Problems with Spreadsheets
Spreadsheets are good for data entry, but in reality we tend to use spreadsheet programs for much more than data entry. We use them to create data tables for publications, to generate summary statistics, and make figures. Laying out spreadsheets in this way often adds some difficulty when we want to take our data from the spreadsheet and use it in another program. Additional white space, merged cells, colour and grids may aid readability but are not easily handled by other programs that take our spreadsheet as an input to further analysis.
Generating statistics and figures in spreadsheets should be done with caution. The graphical, drag and drop nature of spreadsheet programs means that it can be very difficult, if not impossible, to replicate your steps (much less retrace anyone else’s). This is particularly true if your stats or figures require complex calculations. Furthermore, when performing calculations in a spreadsheet, it’s easy to accidentally apply a slightly different formula to multiple adjacent cells. This often makes it difficult to demonstrate data quality and consistency in our analysis.

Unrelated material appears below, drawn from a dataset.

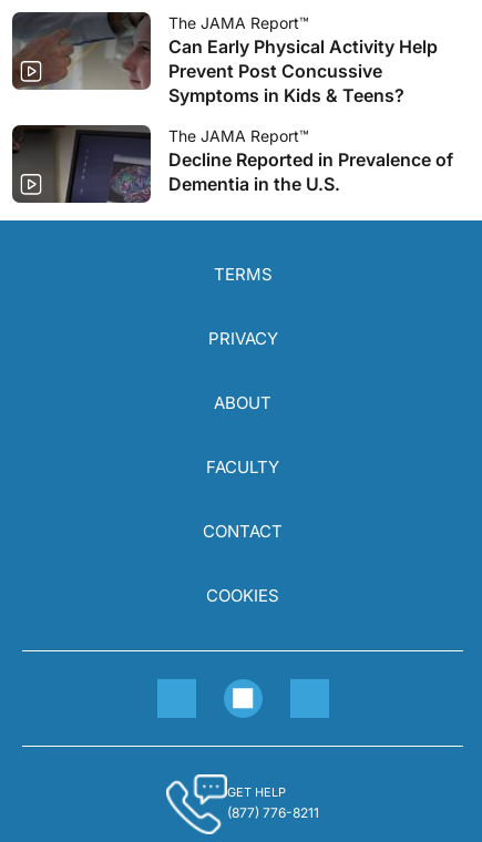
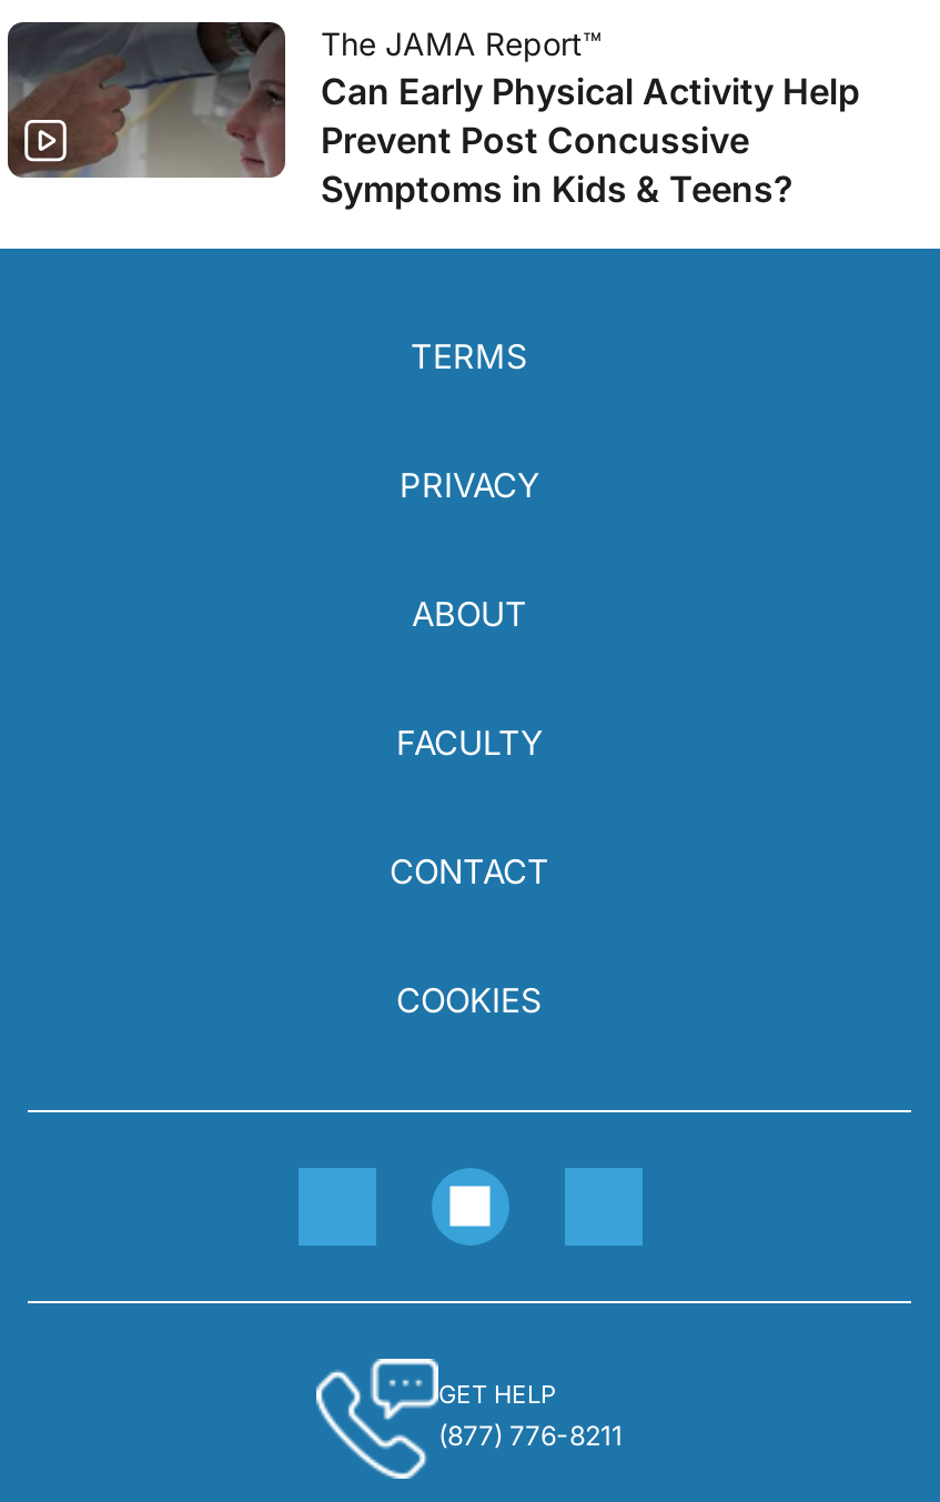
[11,124,453,204] [image] | The JAMA Report™ | Decline Reported in Prevalence of | Dementia in the U.S. -> none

Even when we are aware of some of the limitations that data in spreadsheets presents, often we have inherited spreadsheets from another colleague or data provider. In these situations we cannot exercise any control in its construction or entry of the data within it. Nevertheless it is important to be aware of the limitations these data may present, and know how to assess if any problems are present and how to overcome them.
Using Spreadsheets for Data Entry and Cleaning
However, there are circumstances where you might want to use a spreadsheet program to produce “quick and dirty” calculations or figures, and some of these features can be used in data cleaning, prior to importation into a statistical analysis program. We will show you how to use some features of spreadsheet programs to check your data quality along the way and produce preliminary summary statistics.
In this lesson, we will assume that you are most likely using Excel as your primary spreadsheet program - there are other programs with similar functionality but Excel seems to be the most commonly used.